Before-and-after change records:
━━━━━━━━━━━━━━━━━━━━

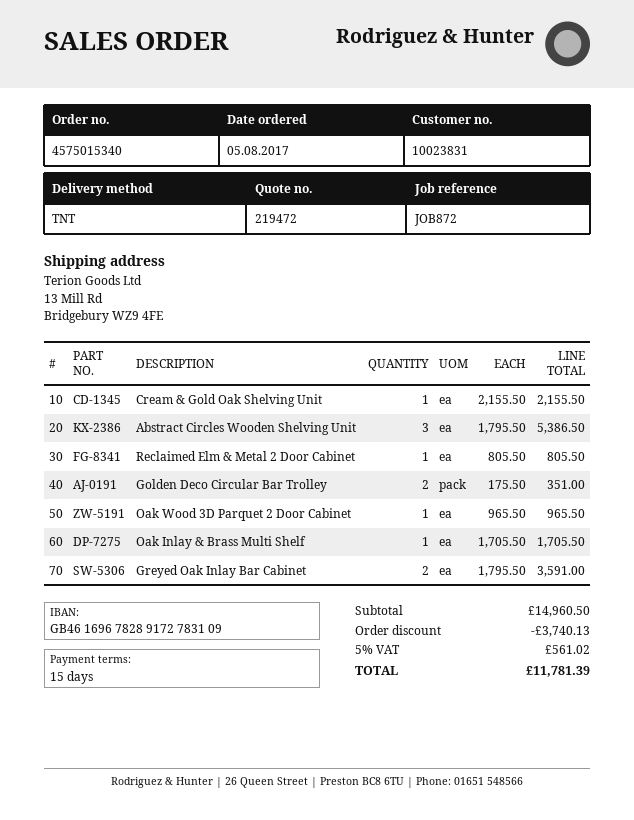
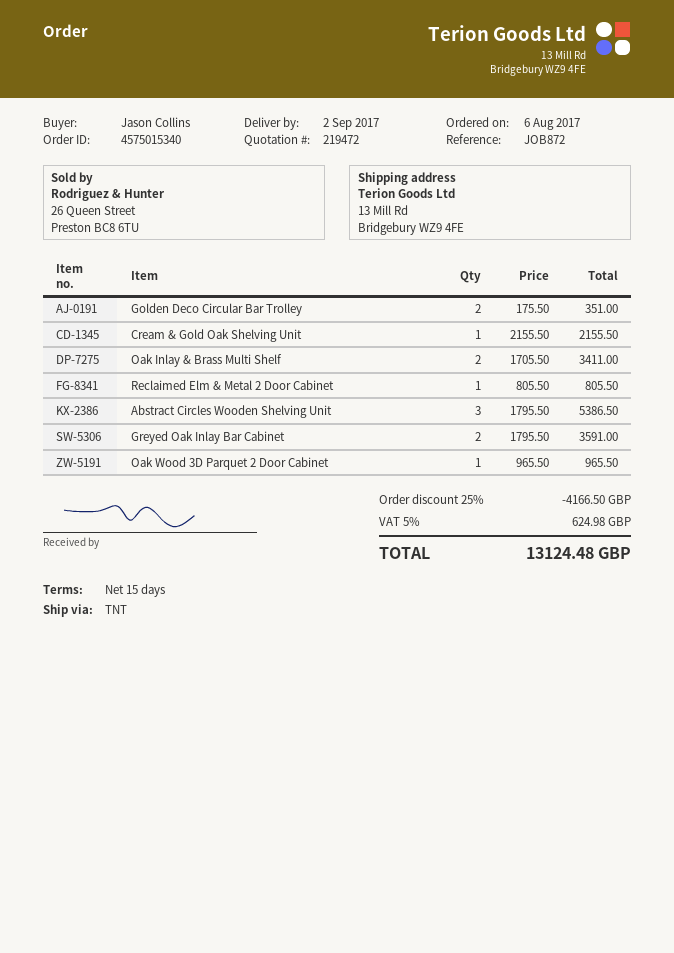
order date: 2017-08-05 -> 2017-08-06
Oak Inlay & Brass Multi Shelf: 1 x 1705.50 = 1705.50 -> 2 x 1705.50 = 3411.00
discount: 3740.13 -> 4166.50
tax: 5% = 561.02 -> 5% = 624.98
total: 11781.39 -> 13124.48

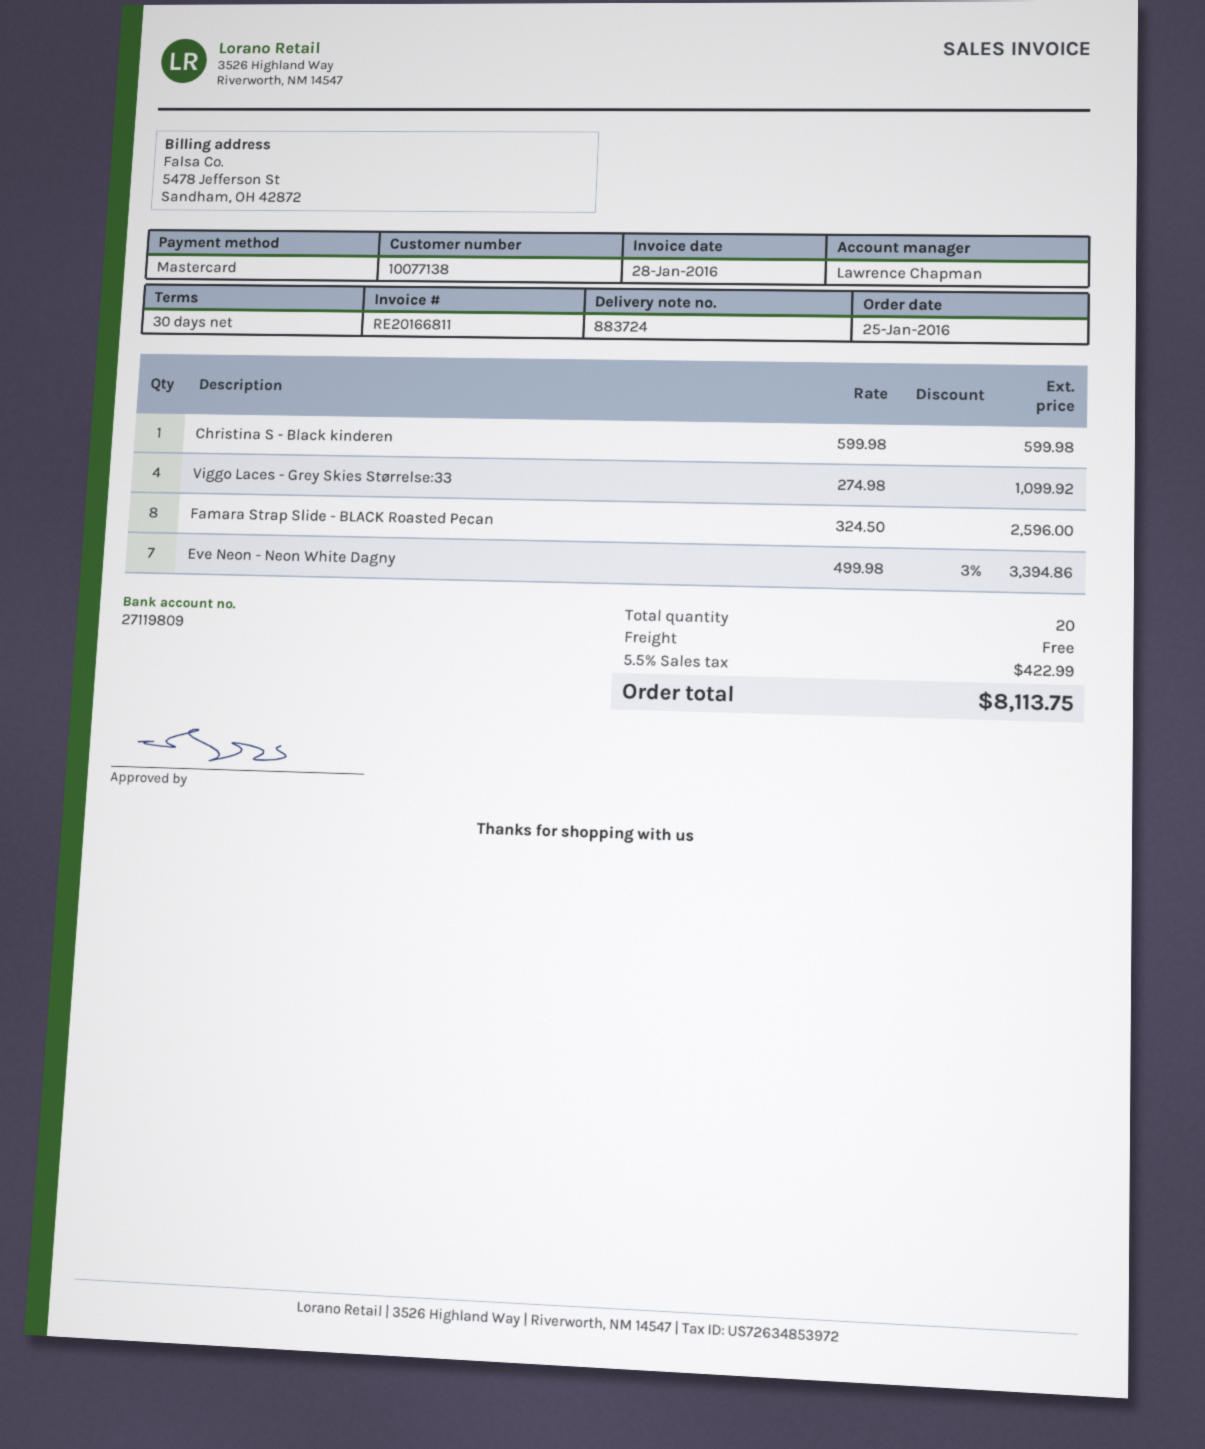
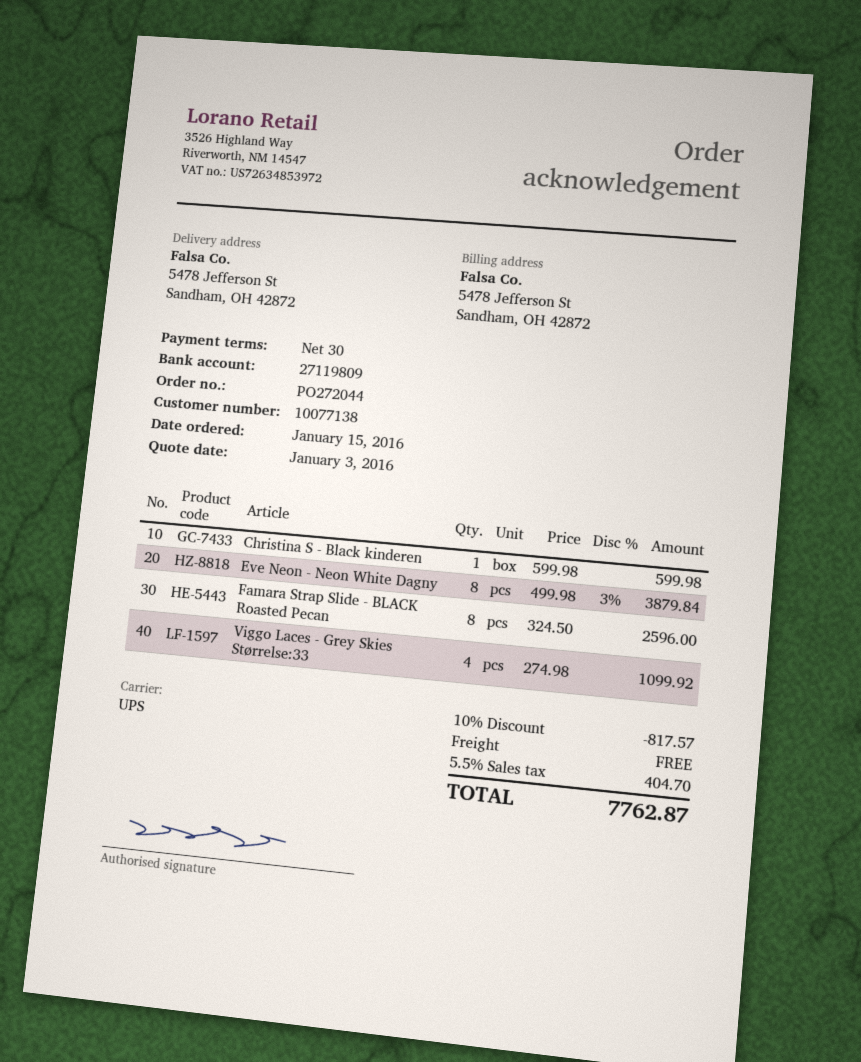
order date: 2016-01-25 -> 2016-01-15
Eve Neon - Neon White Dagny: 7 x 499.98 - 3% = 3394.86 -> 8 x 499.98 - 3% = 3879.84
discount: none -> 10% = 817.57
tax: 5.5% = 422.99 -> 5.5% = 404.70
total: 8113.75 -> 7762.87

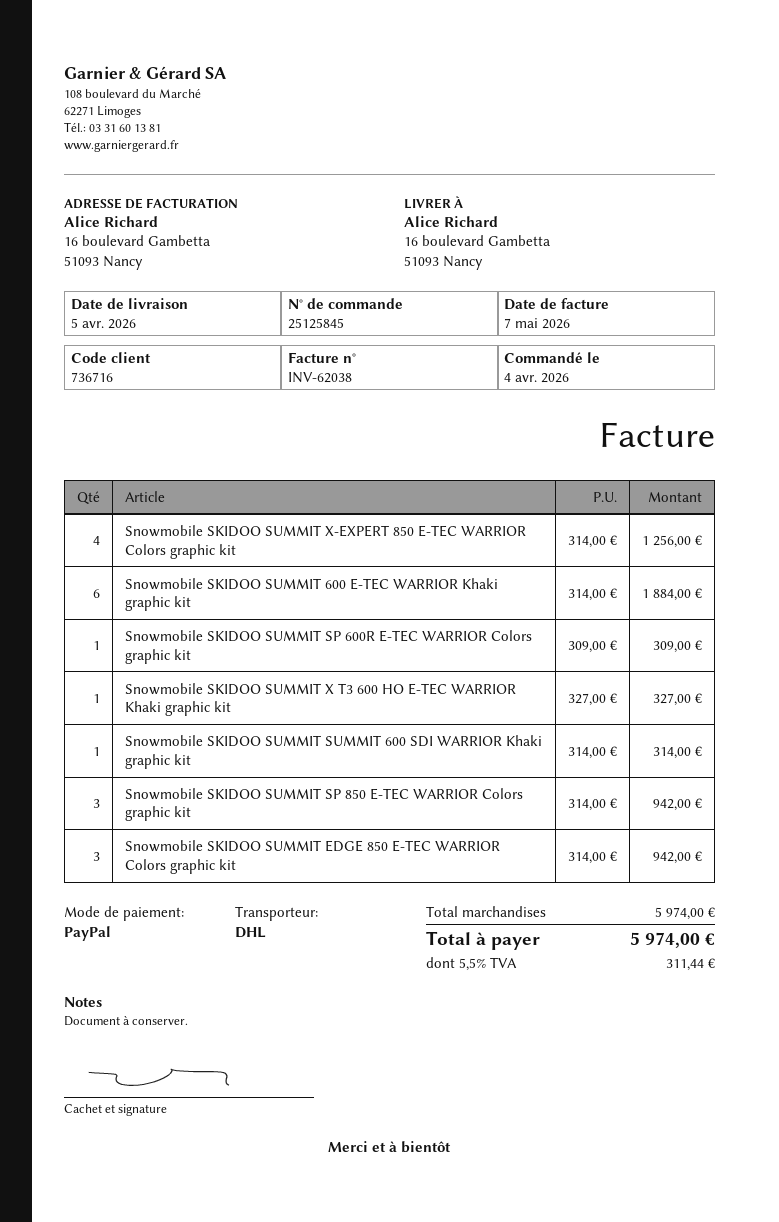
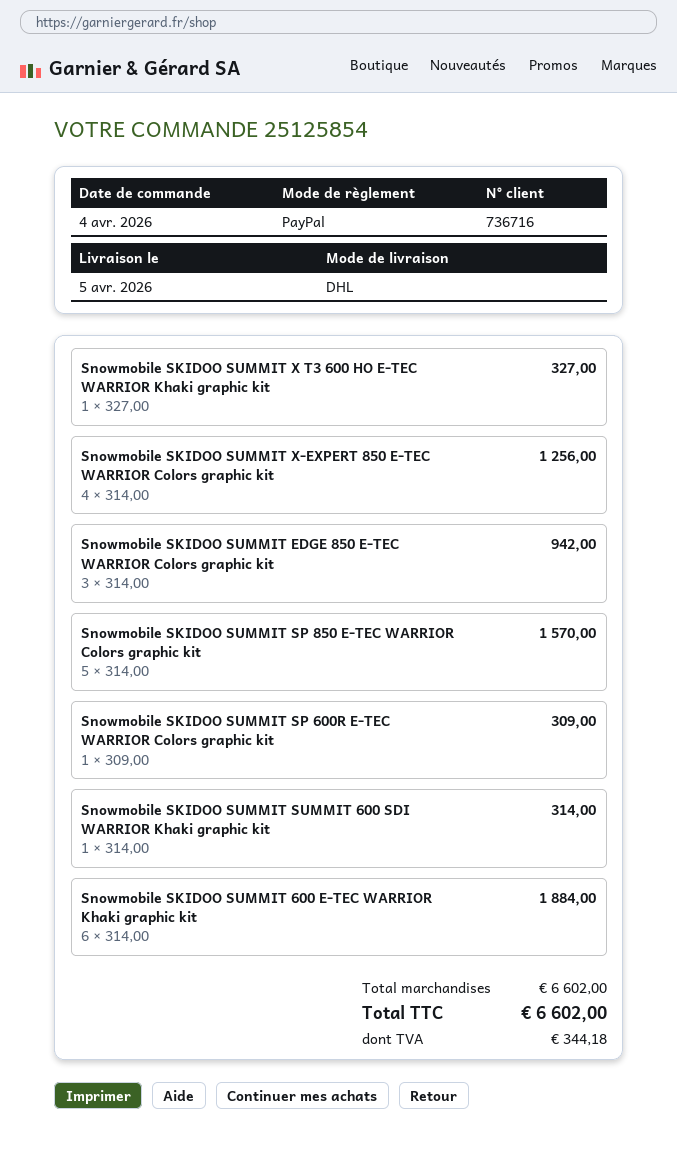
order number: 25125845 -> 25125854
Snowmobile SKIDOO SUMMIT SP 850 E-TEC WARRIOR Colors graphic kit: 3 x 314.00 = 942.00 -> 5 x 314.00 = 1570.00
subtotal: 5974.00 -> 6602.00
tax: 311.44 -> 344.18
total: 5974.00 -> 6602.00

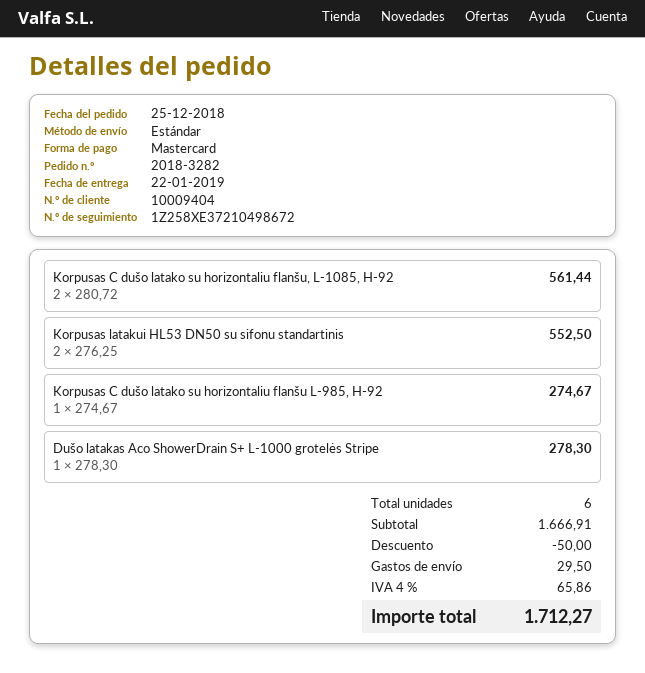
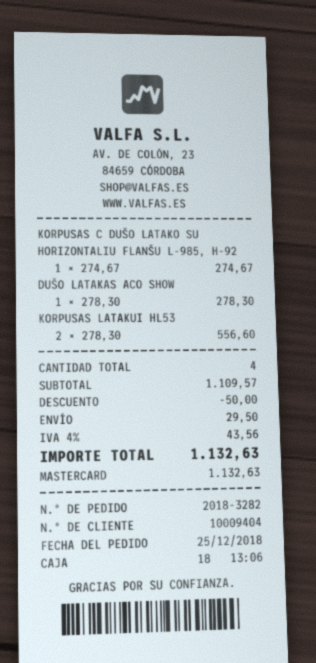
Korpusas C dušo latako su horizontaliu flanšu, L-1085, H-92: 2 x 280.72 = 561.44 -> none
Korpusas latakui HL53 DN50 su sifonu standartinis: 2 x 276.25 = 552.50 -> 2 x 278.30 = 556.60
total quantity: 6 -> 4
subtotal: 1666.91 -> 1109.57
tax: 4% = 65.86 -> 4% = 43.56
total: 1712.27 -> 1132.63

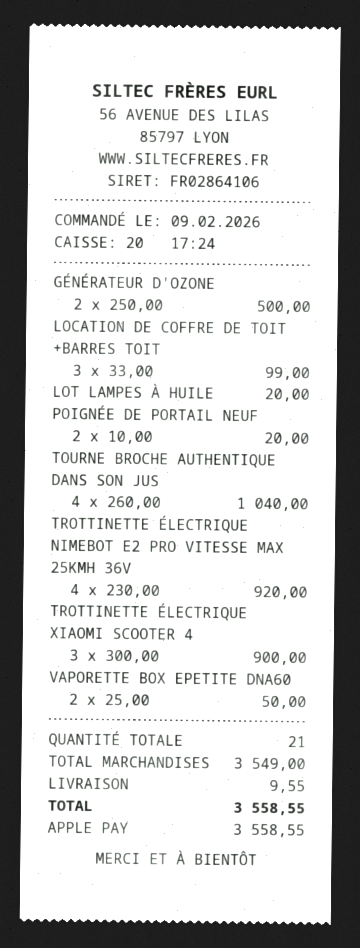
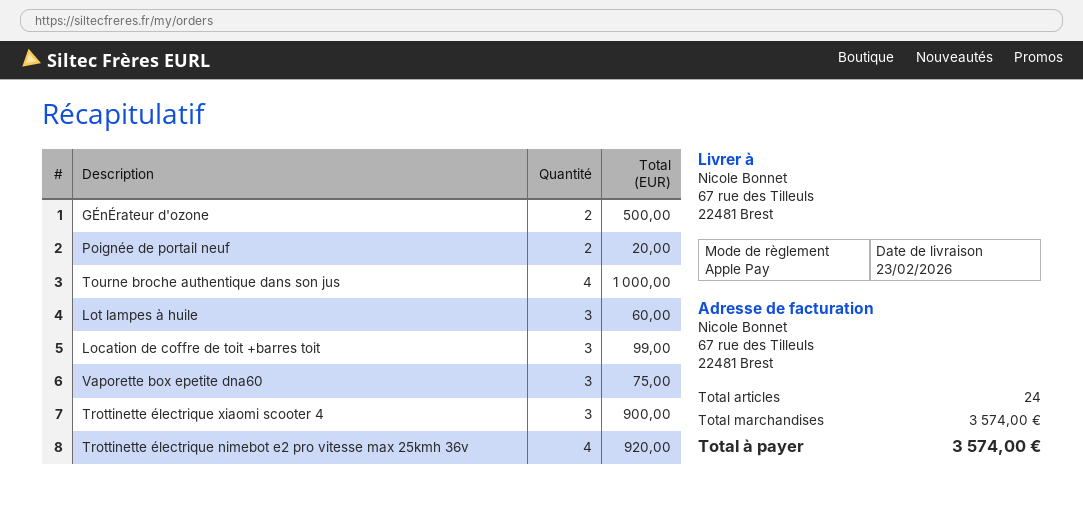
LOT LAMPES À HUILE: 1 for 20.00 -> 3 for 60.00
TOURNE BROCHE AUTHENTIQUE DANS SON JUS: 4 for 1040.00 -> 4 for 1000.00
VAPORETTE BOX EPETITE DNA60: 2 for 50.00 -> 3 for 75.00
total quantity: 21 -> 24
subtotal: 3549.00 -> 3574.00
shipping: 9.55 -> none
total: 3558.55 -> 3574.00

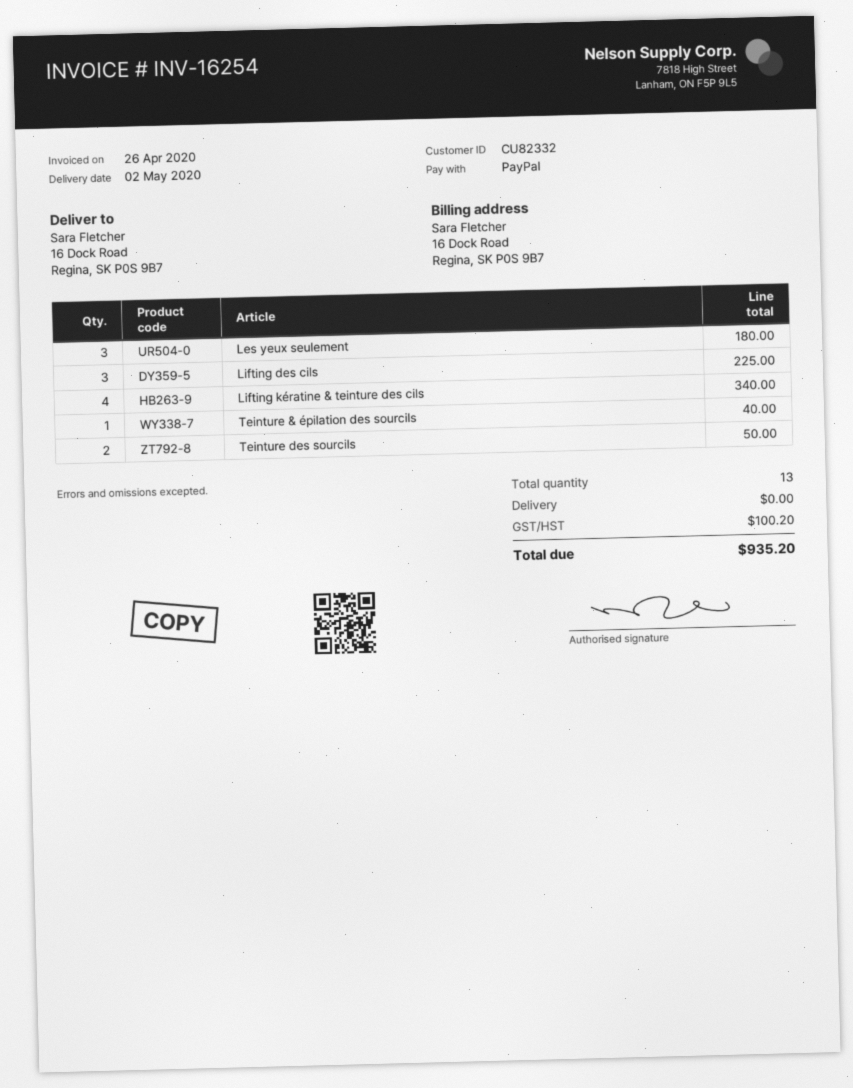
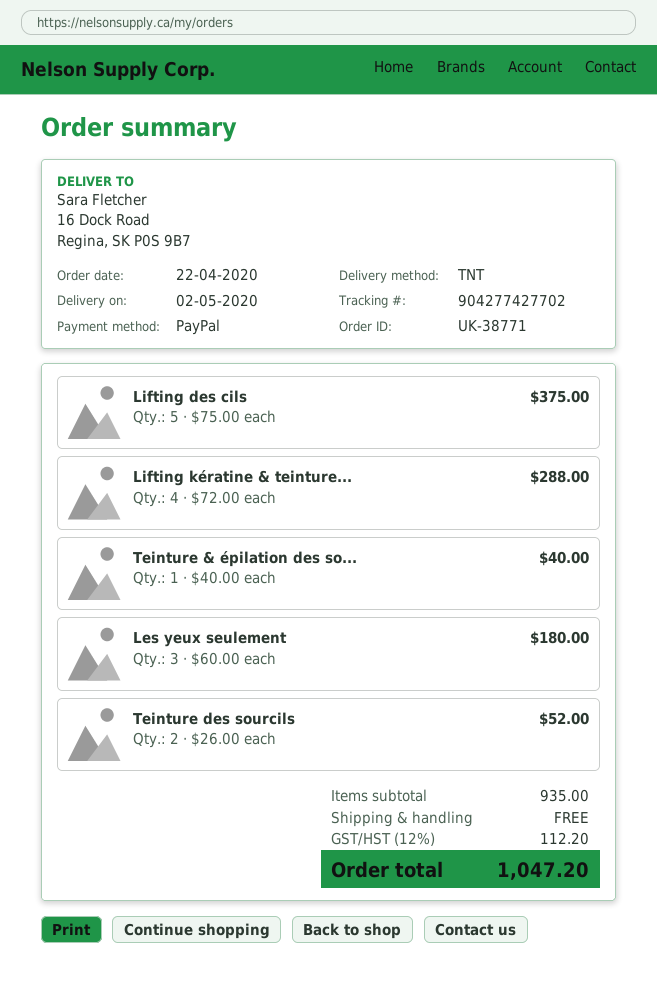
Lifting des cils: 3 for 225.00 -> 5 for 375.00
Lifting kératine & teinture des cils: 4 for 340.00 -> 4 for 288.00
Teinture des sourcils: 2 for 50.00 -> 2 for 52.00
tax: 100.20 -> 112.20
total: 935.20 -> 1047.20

━━━━━━━━━━━━━━━━━━━━

Write every line above again exactly, but leave the pictures out.

▶ **Answer box**
order date: 2017-08-05 -> 2017-08-06
Oak Inlay & Brass Multi Shelf: 1 x 1705.50 = 1705.50 -> 2 x 1705.50 = 3411.00
discount: 3740.13 -> 4166.50
tax: 5% = 561.02 -> 5% = 624.98
total: 11781.39 -> 13124.48

order date: 2016-01-25 -> 2016-01-15
Eve Neon - Neon White Dagny: 7 x 499.98 - 3% = 3394.86 -> 8 x 499.98 - 3% = 3879.84
discount: none -> 10% = 817.57
tax: 5.5% = 422.99 -> 5.5% = 404.70
total: 8113.75 -> 7762.87

order number: 25125845 -> 25125854
Snowmobile SKIDOO SUMMIT SP 850 E-TEC WARRIOR Colors graphic kit: 3 x 314.00 = 942.00 -> 5 x 314.00 = 1570.00
subtotal: 5974.00 -> 6602.00
tax: 311.44 -> 344.18
total: 5974.00 -> 6602.00

Korpusas C dušo latako su horizontaliu flanšu, L-1085, H-92: 2 x 280.72 = 561.44 -> none
Korpusas latakui HL53 DN50 su sifonu standartinis: 2 x 276.25 = 552.50 -> 2 x 278.30 = 556.60
total quantity: 6 -> 4
subtotal: 1666.91 -> 1109.57
tax: 4% = 65.86 -> 4% = 43.56
total: 1712.27 -> 1132.63

LOT LAMPES À HUILE: 1 for 20.00 -> 3 for 60.00
TOURNE BROCHE AUTHENTIQUE DANS SON JUS: 4 for 1040.00 -> 4 for 1000.00
VAPORETTE BOX EPETITE DNA60: 2 for 50.00 -> 3 for 75.00
total quantity: 21 -> 24
subtotal: 3549.00 -> 3574.00
shipping: 9.55 -> none
total: 3558.55 -> 3574.00

Lifting des cils: 3 for 225.00 -> 5 for 375.00
Lifting kératine & teinture des cils: 4 for 340.00 -> 4 for 288.00
Teinture des sourcils: 2 for 50.00 -> 2 for 52.00
tax: 100.20 -> 112.20
total: 935.20 -> 1047.20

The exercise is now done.